Work instruction — Could you output each record below exactly as it stands and leave the pictures out?
------ Input for this task
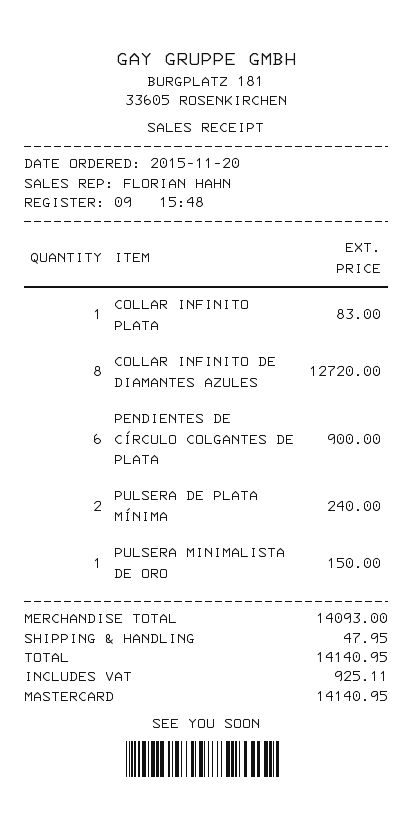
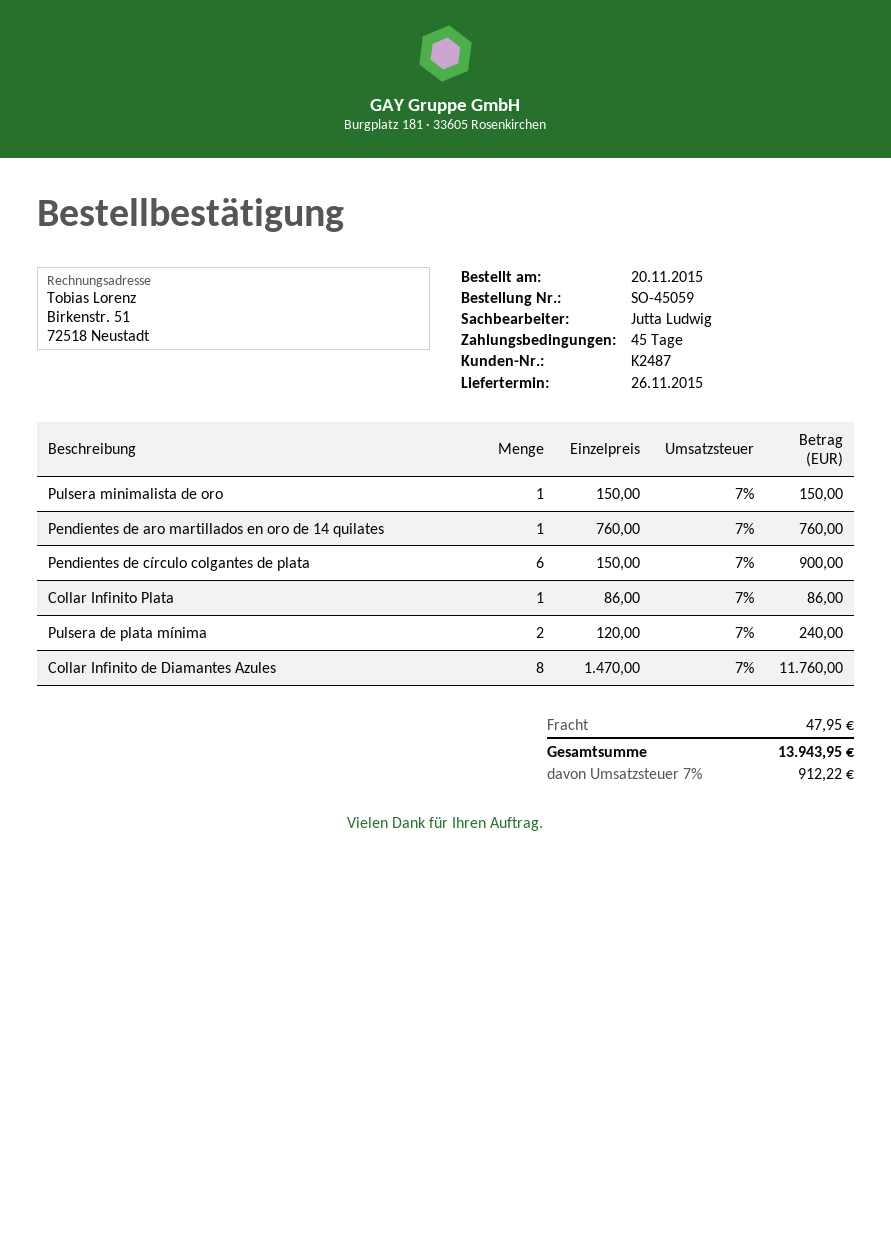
sales rep: FLORIAN HAHN -> Jutta Ludwig
COLLAR INFINITO PLATA: 1 for 83.00 -> 1 for 86.00
COLLAR INFINITO DE DIAMANTES AZULES: 8 for 12720.00 -> 8 for 11760.00
Pendientes de aro martillados en oro de 14 quilates: none -> 1 for 760.00
tax: 925.11 -> 912.22
total: 14140.95 -> 13943.95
------------
Reply —
sales rep: FLORIAN HAHN -> Jutta Ludwig
COLLAR INFINITO PLATA: 1 for 83.00 -> 1 for 86.00
COLLAR INFINITO DE DIAMANTES AZULES: 8 for 12720.00 -> 8 for 11760.00
Pendientes de aro martillados en oro de 14 quilates: none -> 1 for 760.00
tax: 925.11 -> 912.22
total: 14140.95 -> 13943.95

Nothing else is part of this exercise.